Tiziana Cantone, assolto l’ex fidanzato

Lui, Sergio Di Palo, era stato rinviato a giudizio nel dicembre del 2018 dal Gup per il suicidio della 31enne avvenuto nel 2016. Tiziana si uccise dopo la diffusione di suoi video intimi in rete. Il tribunale di Napoli ha assolto Di Palo perché il “fatto non sussiste” su falsità e simulazione di reato. Poi i giudici hanno stabilito la  “improcedibilità” a causa di mancanza di denuncia per il capo di imputazione di accesso abusivo. Infine Di Palo è andato assolto “perché il fatto non costituisce reato” dall’accusa di calunnia.
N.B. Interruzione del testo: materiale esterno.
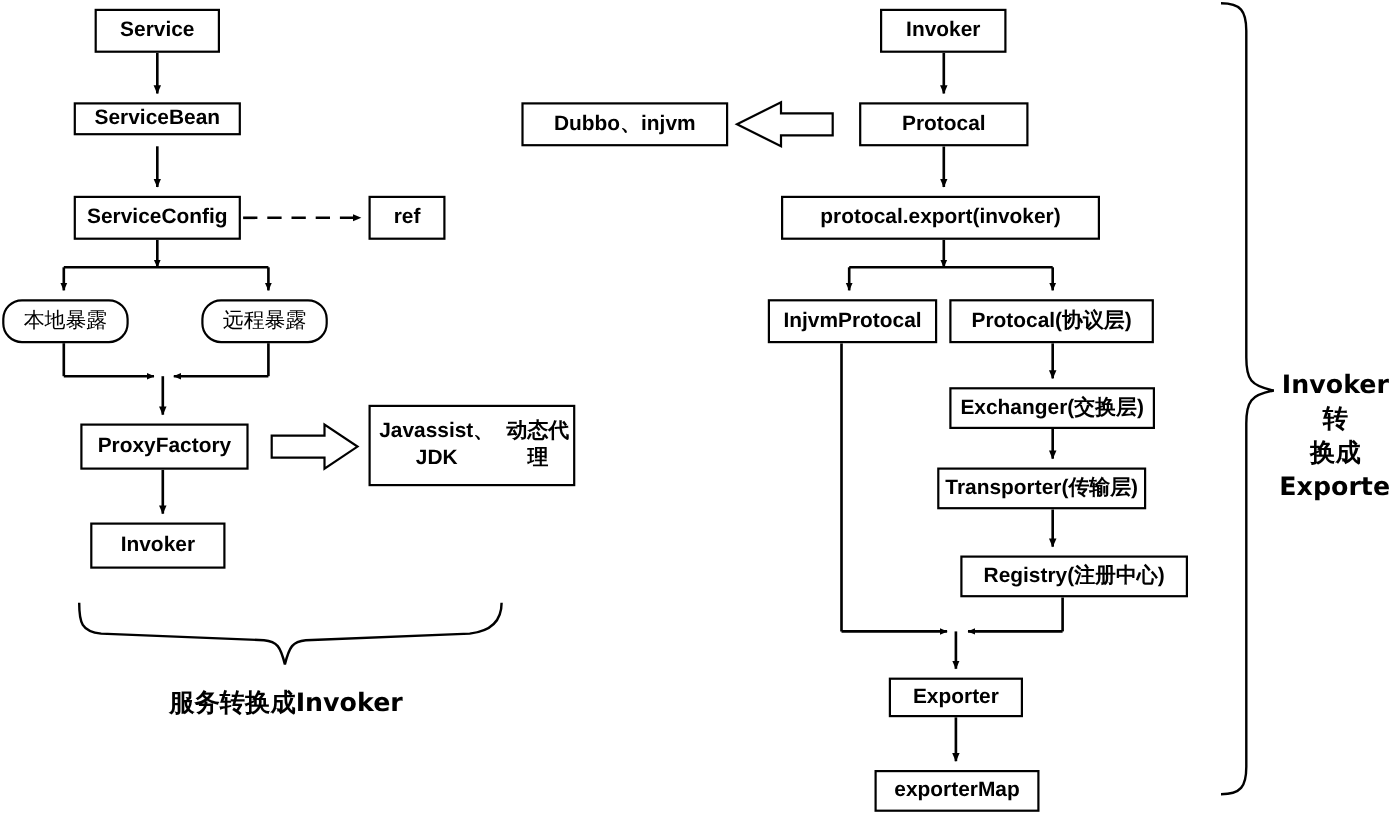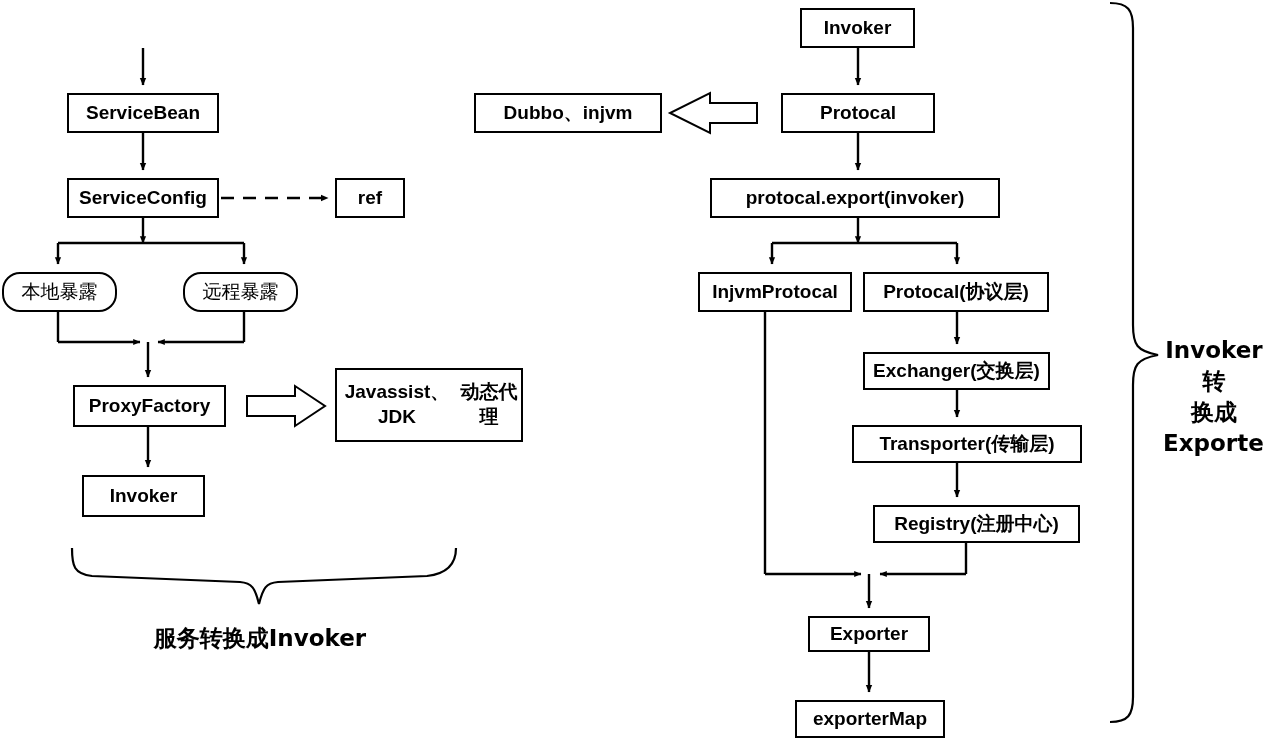--- a/index.html
+++ b/index.html
@@ -142,6 +142,9 @@
     </g>
   </svg>
 
+  <div class="node" style="left:86px; top:8px; width:114px; height:40px;">
+    <span>Service</span>
+  </div>
 
   <div class="node" style="left:67px; top:93px; width:152px; height:40px;">
     <span>ServiceBean</span>

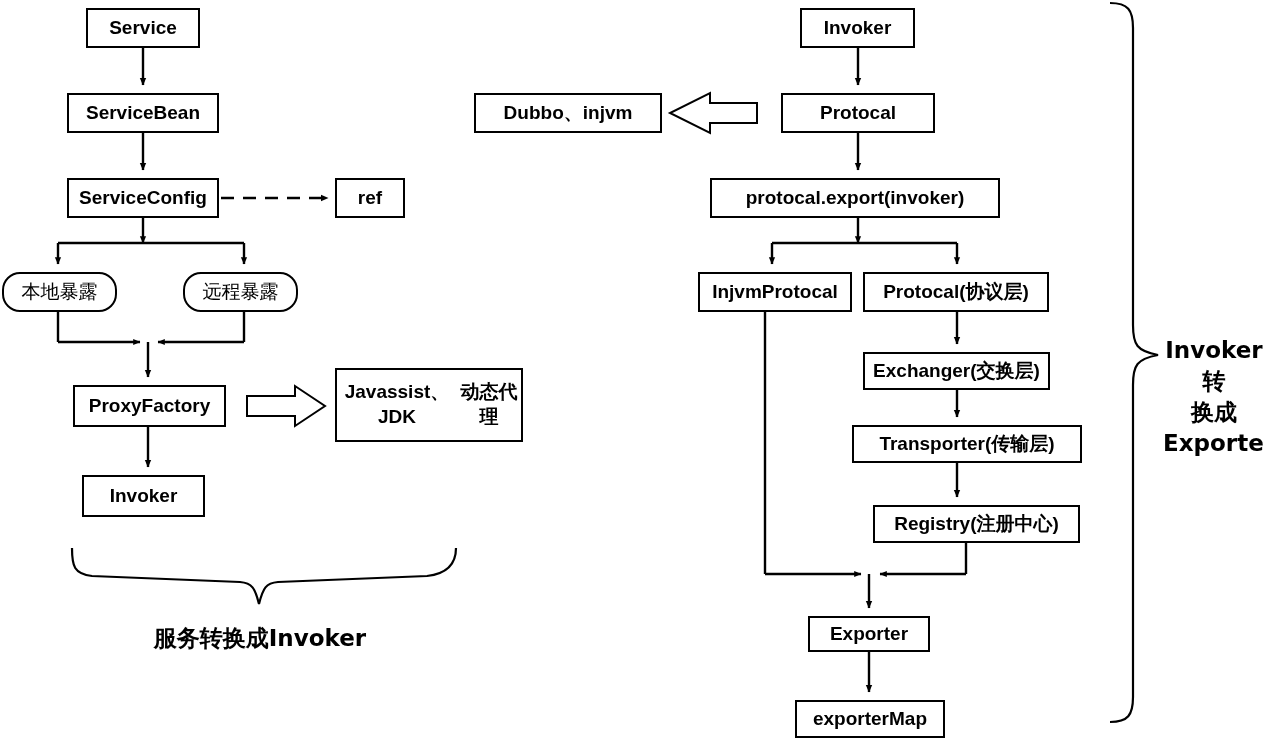--- a/index.html
+++ b/index.html
@@ -146,7 +146,7 @@
     <span>Service</span>
   </div>
 
-  <div class="node" style="left:67px; top:93px; width:152px; height:40px;">
+  <div class="node" style="left:67px; top:93px; width:152px; height:30px;">
     <span>ServiceBean</span>
   </div>
 

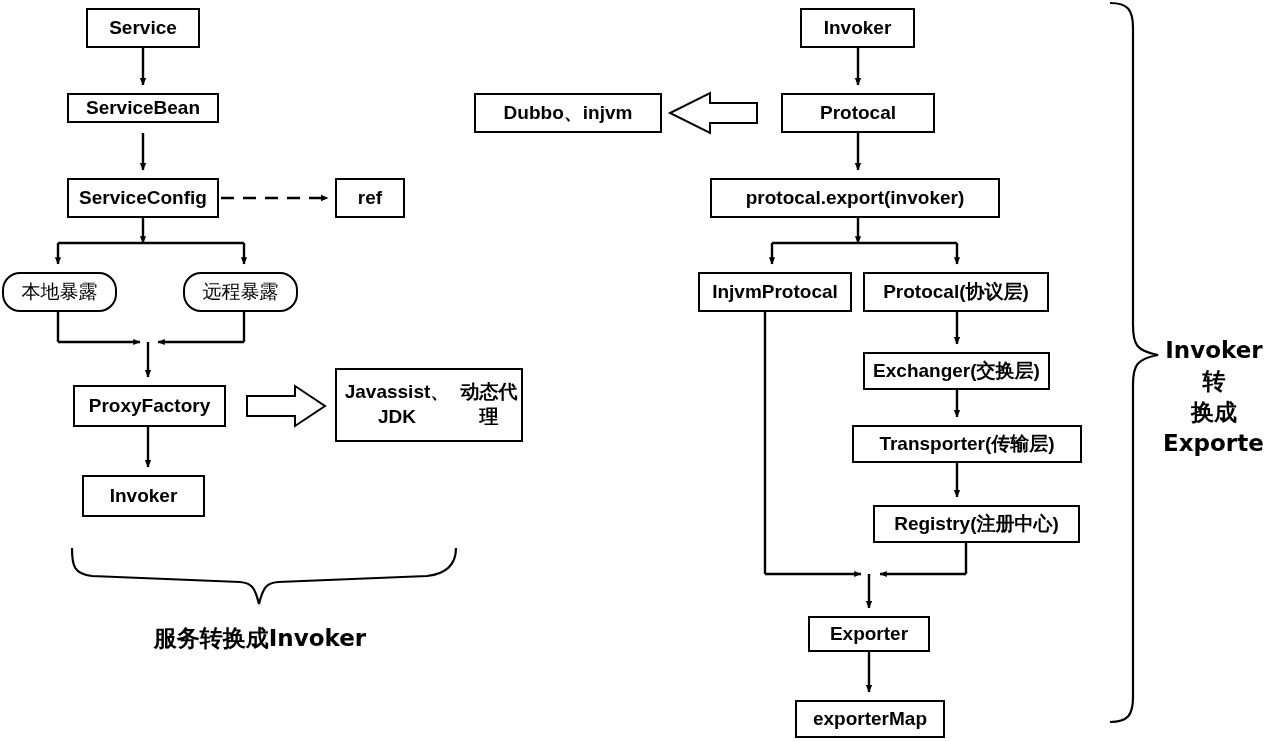--- a/index.html
+++ b/index.html
@@ -211,7 +211,7 @@
     <span>Exchanger(交换层)</span>
   </div>
 
-  <div class="node mixed" style="left:852px; top:425px; width:230px; height:38px;">
+  <div class="node mixed" style="left:852px; top:425px; width:190px; height:38px;">
     <span>Transporter(传输层)</span>
   </div>
 

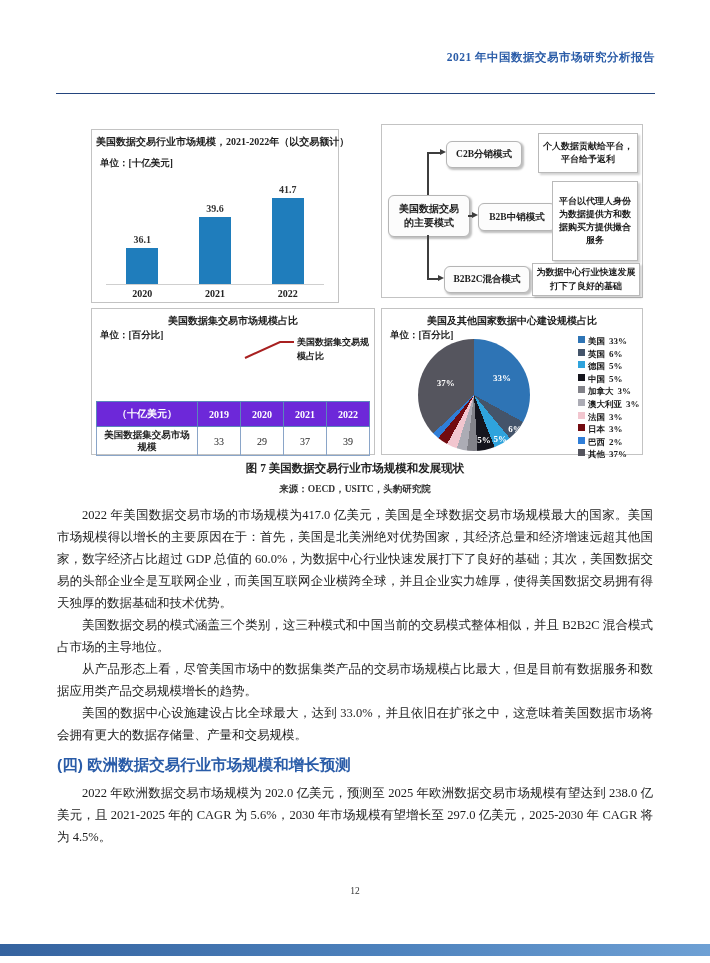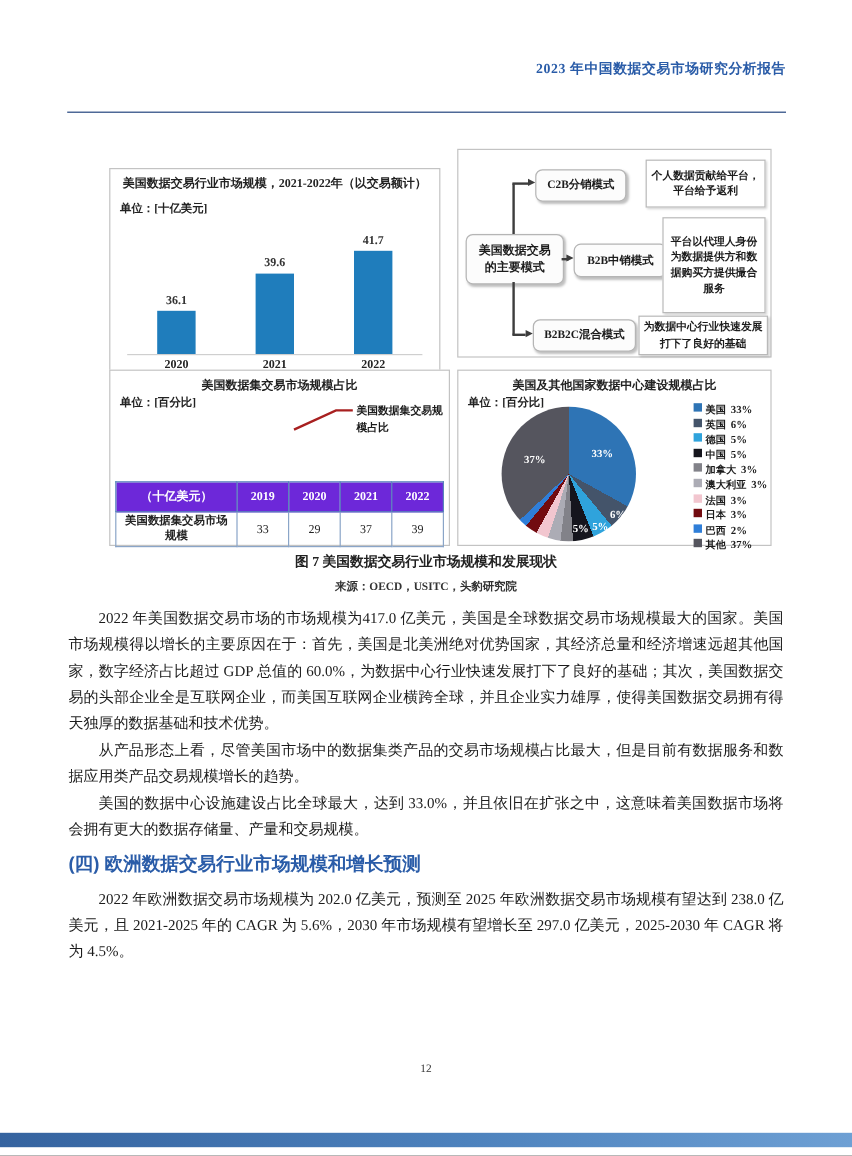--- a/index.html
+++ b/index.html
@@ -82,7 +82,7 @@
 <div class="page">
 
   <div class="hdr">
-    <div class="zh">2023 年中国数据交易市场研究分析报告</div>
+    <div class="zh">2021 年中国数据交易市场研究分析报告</div>
   </div>
   <div class="hdr-rule"></div>
 

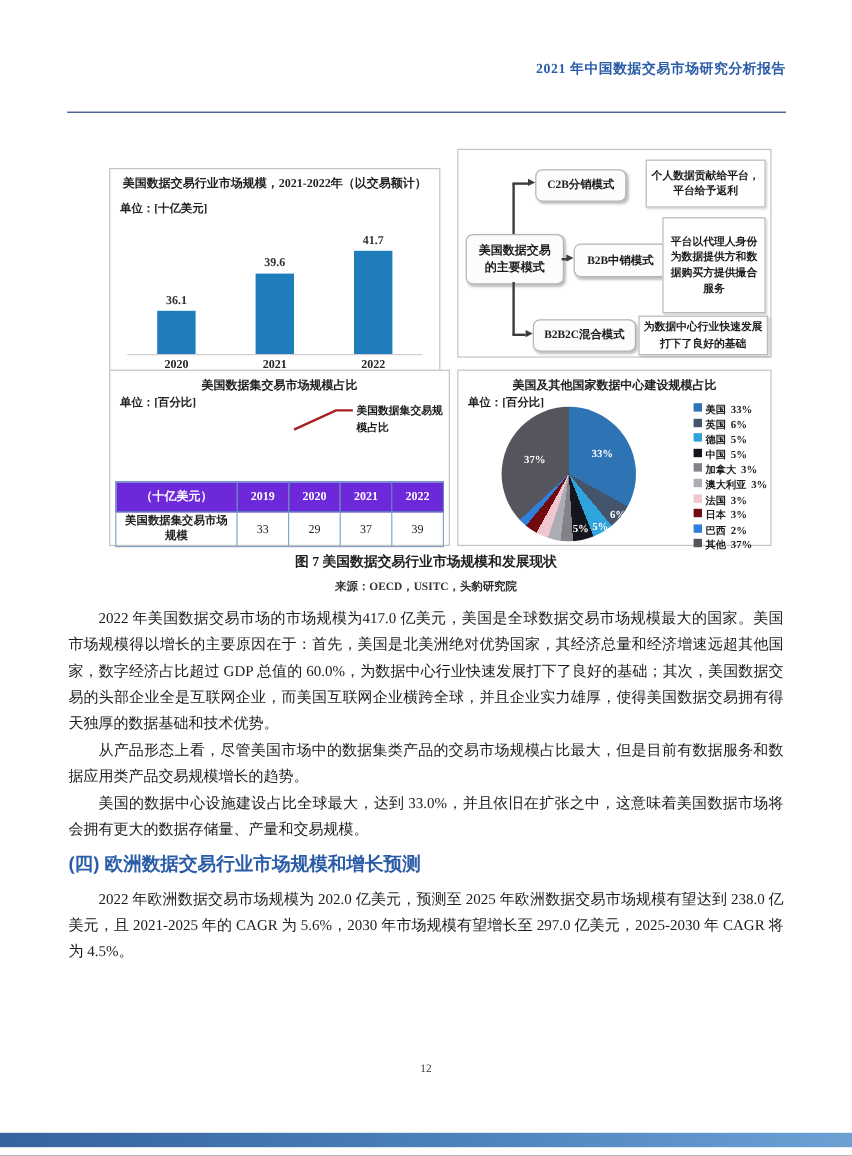--- a/index.html
+++ b/index.html
@@ -17,7 +17,7 @@
   
   .figure { position:absolute; left:91px; top:124px; width:552px; height:331px; }
   .panel { position:absolute; background:#fff; border:1px solid #c3c3c3; box-sizing:border-box; }
-  .panel-bar     { left:0;     top:16px;     width:276px; height:174px; }
+  .panel-bar     { left:0;     top:5px;     width:248px; height:174px; }
   .panel-modes   { left:290px; top:0;     width:262px; height:174px; }
   .panel-dataset { left:0;     top:184px; width:284px; height:147px; }
   .panel-dc      { left:290px; top:184px; width:262px; height:147px; }

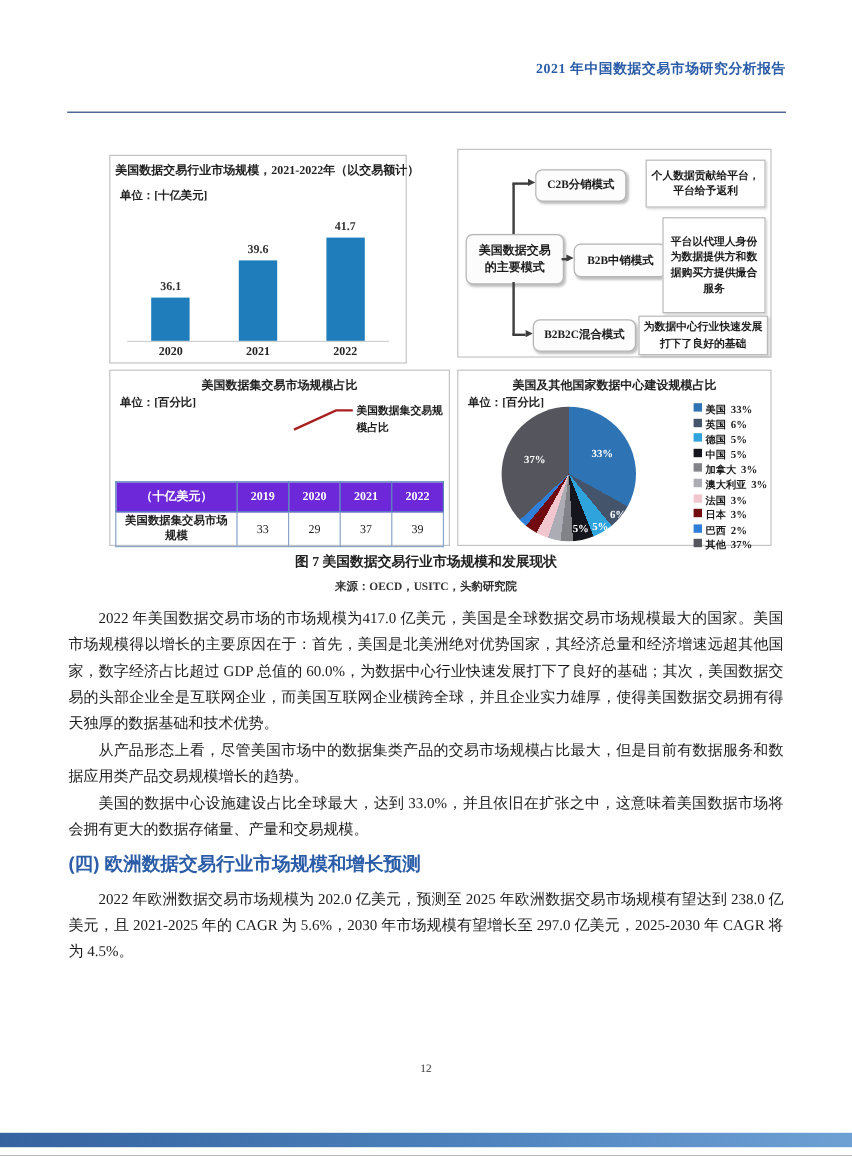--- a/index.html
+++ b/index.html
@@ -243,6 +243,7 @@
 
   <div class="bodytxt">
     <p>2022 年美国数据交易市场的市场规模为417.0 亿美元，美国是全球数据交易市场规模最大的国家。美国市场规模得以增长的主要原因在于：首先，美国是北美洲绝对优势国家，其经济总量和经济增速远超其他国家，数字经济占比超过 GDP 总值的 60.0%，为数据中心行业快速发展打下了良好的基础；其次，美国数据交易的头部企业全是互联网企业，而美国互联网企业横跨全球，并且企业实力雄厚，使得美国数据交易拥有得天独厚的数据基础和技术优势。</p>
+    <p>美国数据交易的模式涵盖三个类别，这三种模式和中国当前的交易模式整体相似，并且 B2B2C 混合模式占市场的主导地位。</p>
     <p>从产品形态上看，尽管美国市场中的数据集类产品的交易市场规模占比最大，但是目前有数据服务和数据应用类产品交易规模增长的趋势。</p>
     <p>美国的数据中心设施建设占比全球最大，达到 33.0%，并且依旧在扩张之中，这意味着美国数据市场将会拥有更大的数据存储量、产量和交易规模。</p>
     <h3>(四) 欧洲数据交易行业市场规模和增长预测</h3>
Prima denuncia contro il gruppo ed archiviazione

Tiziana Cantone denunciò un gruppo di persone per il furto di video ed immagini private finalizzato alla loro diffusione in rete. La posizione di cinque ragazzi venne però archiviata e per la Procura fu Di Palo a convincere la 31enne a sporgere denuncia contro quei ragazzi, questo per poi rivolgersi a un consulente. A che scopo? Eliminare ogni traccia informatica dei filmati dai propri dispositivi. Di Palo si è sempre dichiarato innocente ed aveva detto più volte di aver cercato in tutti i modi di aiutare la sua ex fidanzata mettendole a disposizione “anche assistenza legale e psicologica”.